■ Exercise instructions
No pictures in the copy, please: retype all the records exactly.
------ Material supplied
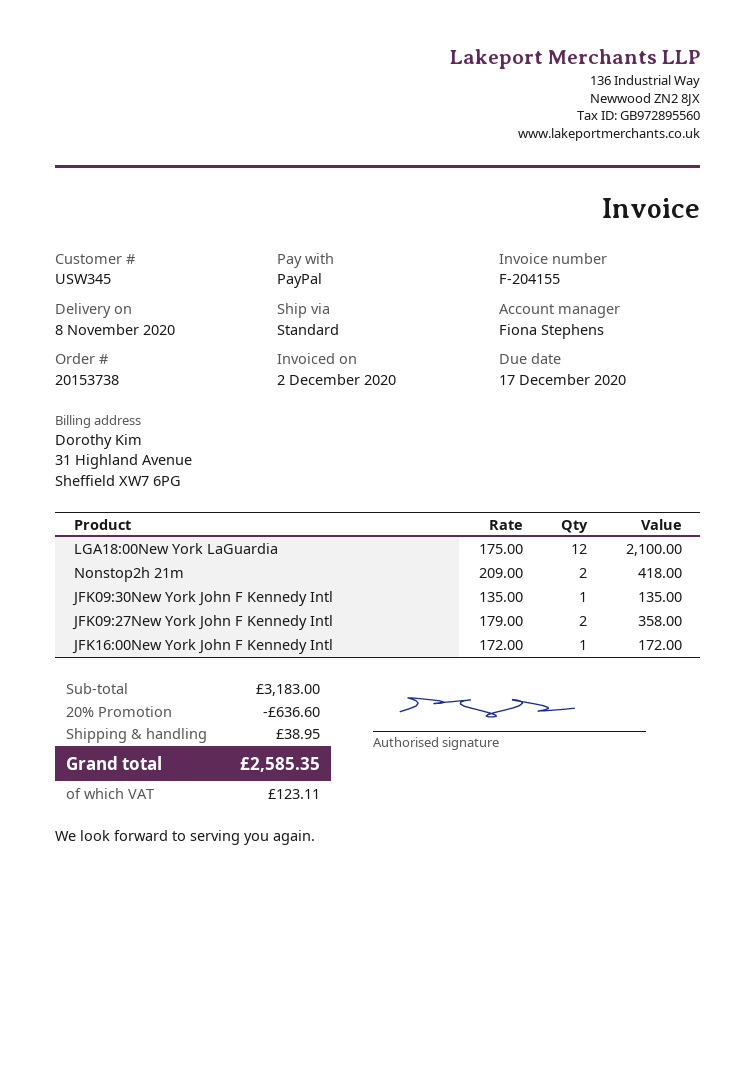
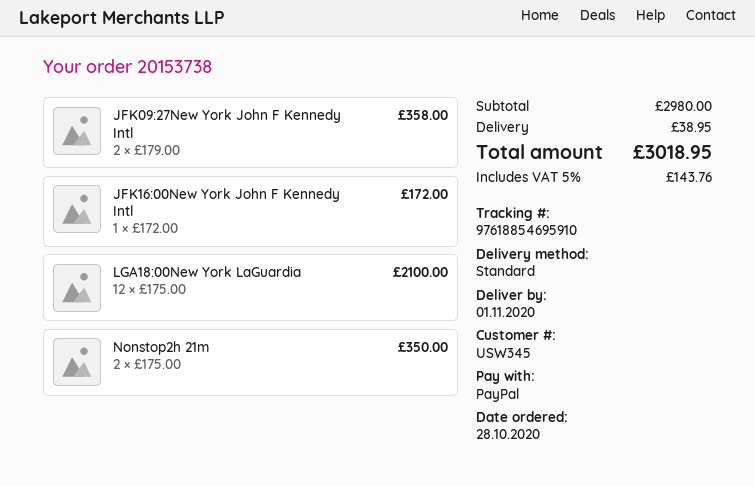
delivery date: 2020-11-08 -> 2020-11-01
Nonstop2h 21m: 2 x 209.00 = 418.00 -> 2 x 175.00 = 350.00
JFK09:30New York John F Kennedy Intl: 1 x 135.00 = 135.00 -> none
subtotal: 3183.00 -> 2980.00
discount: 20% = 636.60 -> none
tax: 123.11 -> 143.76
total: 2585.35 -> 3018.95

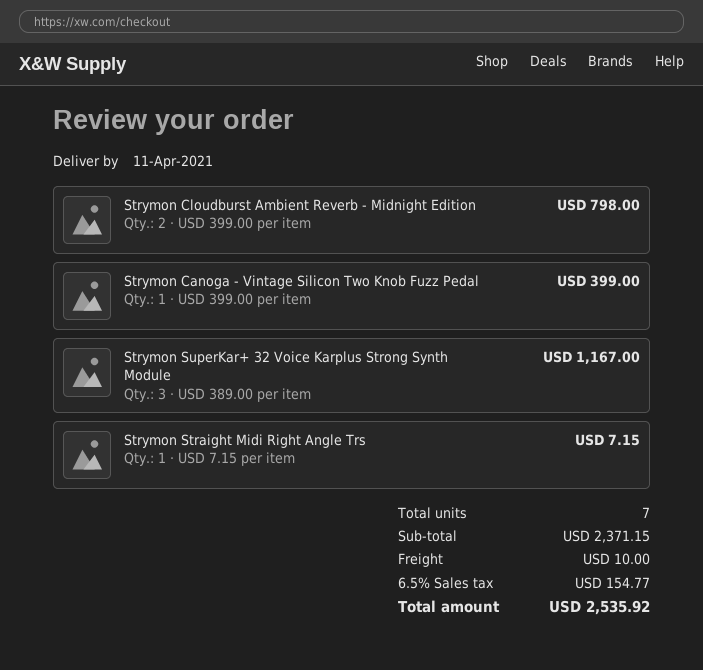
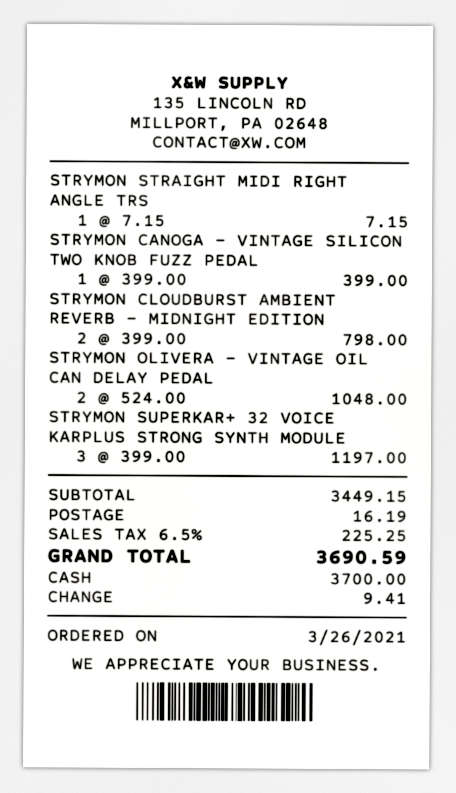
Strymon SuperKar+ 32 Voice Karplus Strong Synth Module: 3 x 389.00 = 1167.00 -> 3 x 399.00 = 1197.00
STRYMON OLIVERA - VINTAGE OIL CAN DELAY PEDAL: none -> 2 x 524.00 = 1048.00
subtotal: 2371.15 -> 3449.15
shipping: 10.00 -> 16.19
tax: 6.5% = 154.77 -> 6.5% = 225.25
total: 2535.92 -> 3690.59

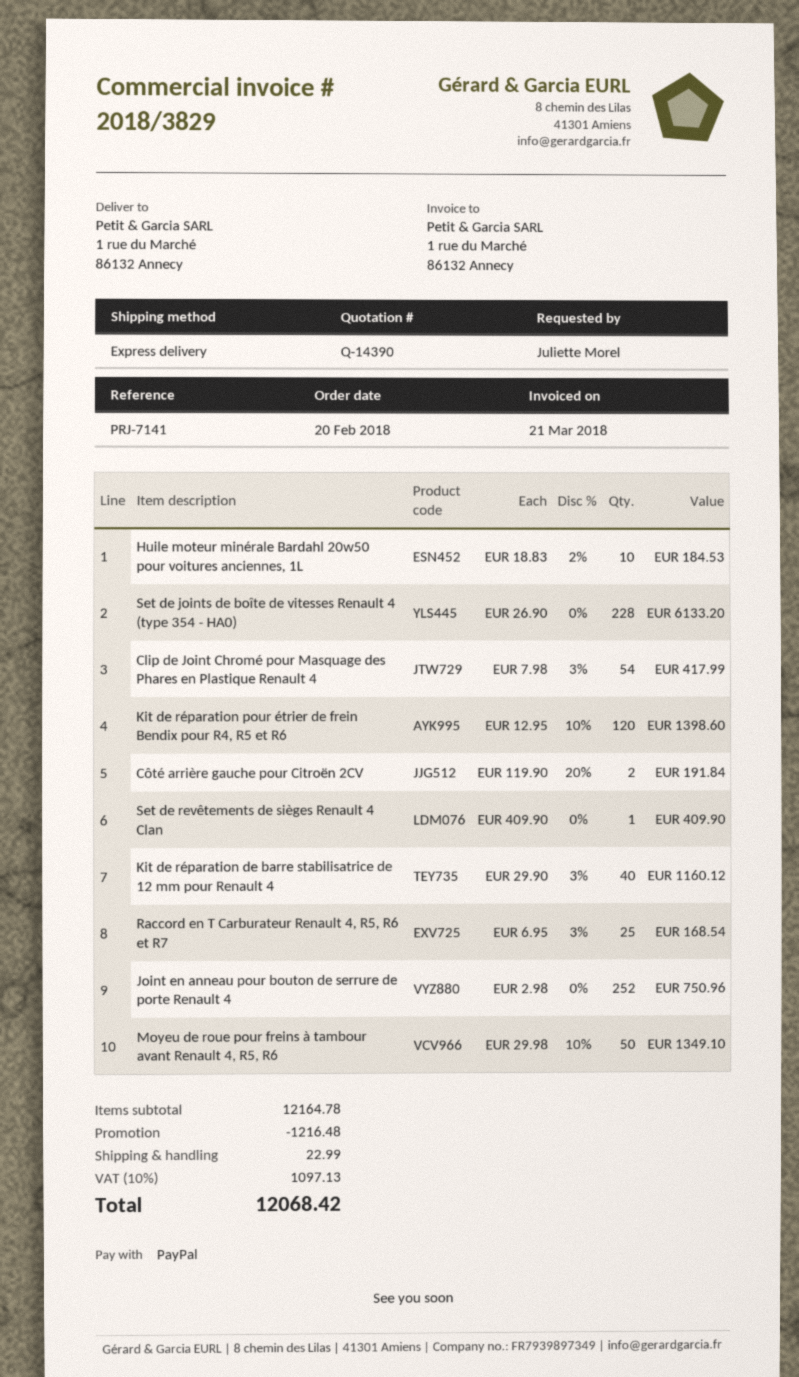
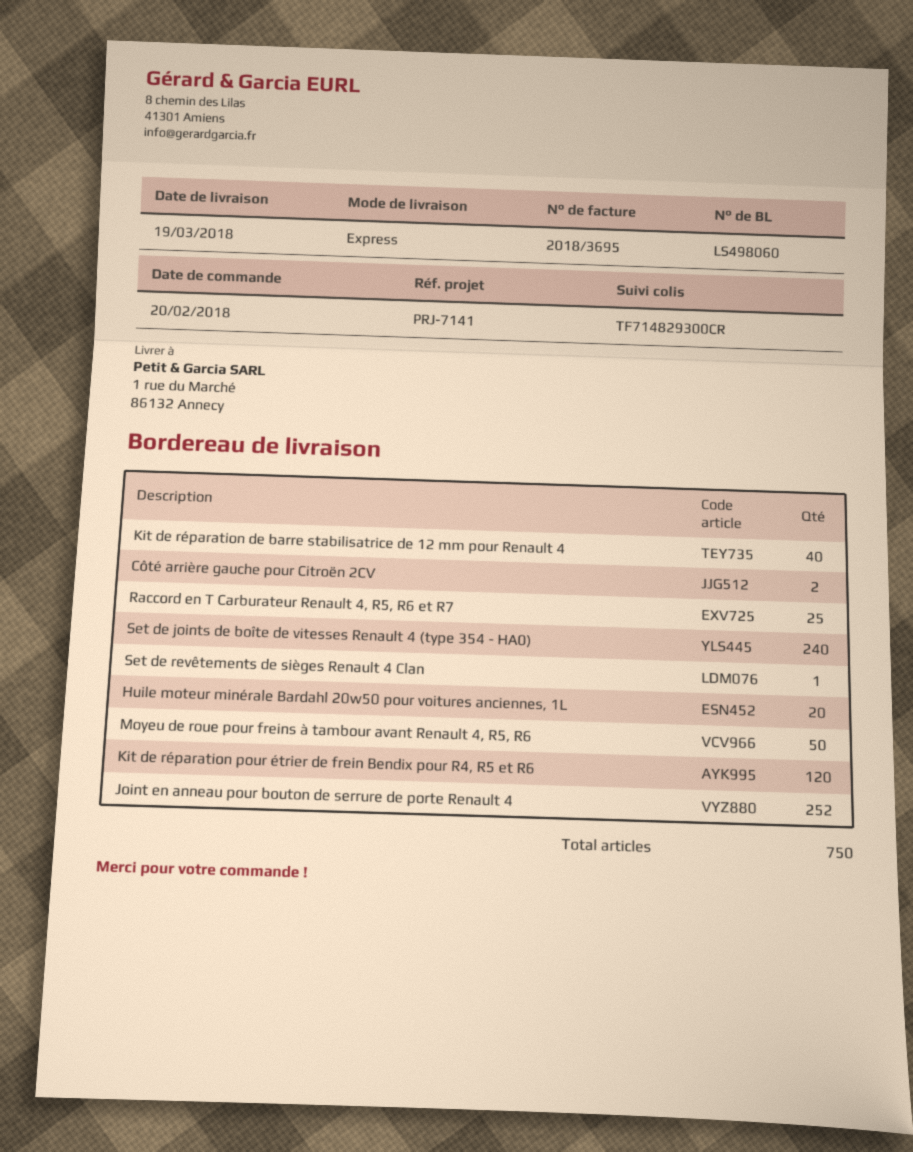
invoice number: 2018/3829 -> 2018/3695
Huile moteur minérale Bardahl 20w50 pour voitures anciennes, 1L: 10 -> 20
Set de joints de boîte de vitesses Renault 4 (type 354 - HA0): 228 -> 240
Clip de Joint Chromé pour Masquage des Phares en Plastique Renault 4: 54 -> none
------------
■ Solution for this problem
delivery date: 2020-11-08 -> 2020-11-01
Nonstop2h 21m: 2 x 209.00 = 418.00 -> 2 x 175.00 = 350.00
JFK09:30New York John F Kennedy Intl: 1 x 135.00 = 135.00 -> none
subtotal: 3183.00 -> 2980.00
discount: 20% = 636.60 -> none
tax: 123.11 -> 143.76
total: 2585.35 -> 3018.95

Strymon SuperKar+ 32 Voice Karplus Strong Synth Module: 3 x 389.00 = 1167.00 -> 3 x 399.00 = 1197.00
STRYMON OLIVERA - VINTAGE OIL CAN DELAY PEDAL: none -> 2 x 524.00 = 1048.00
subtotal: 2371.15 -> 3449.15
shipping: 10.00 -> 16.19
tax: 6.5% = 154.77 -> 6.5% = 225.25
total: 2535.92 -> 3690.59

invoice number: 2018/3829 -> 2018/3695
Huile moteur minérale Bardahl 20w50 pour voitures anciennes, 1L: 10 -> 20
Set de joints de boîte de vitesses Renault 4 (type 354 - HA0): 228 -> 240
Clip de Joint Chromé pour Masquage des Phares en Plastique Renault 4: 54 -> none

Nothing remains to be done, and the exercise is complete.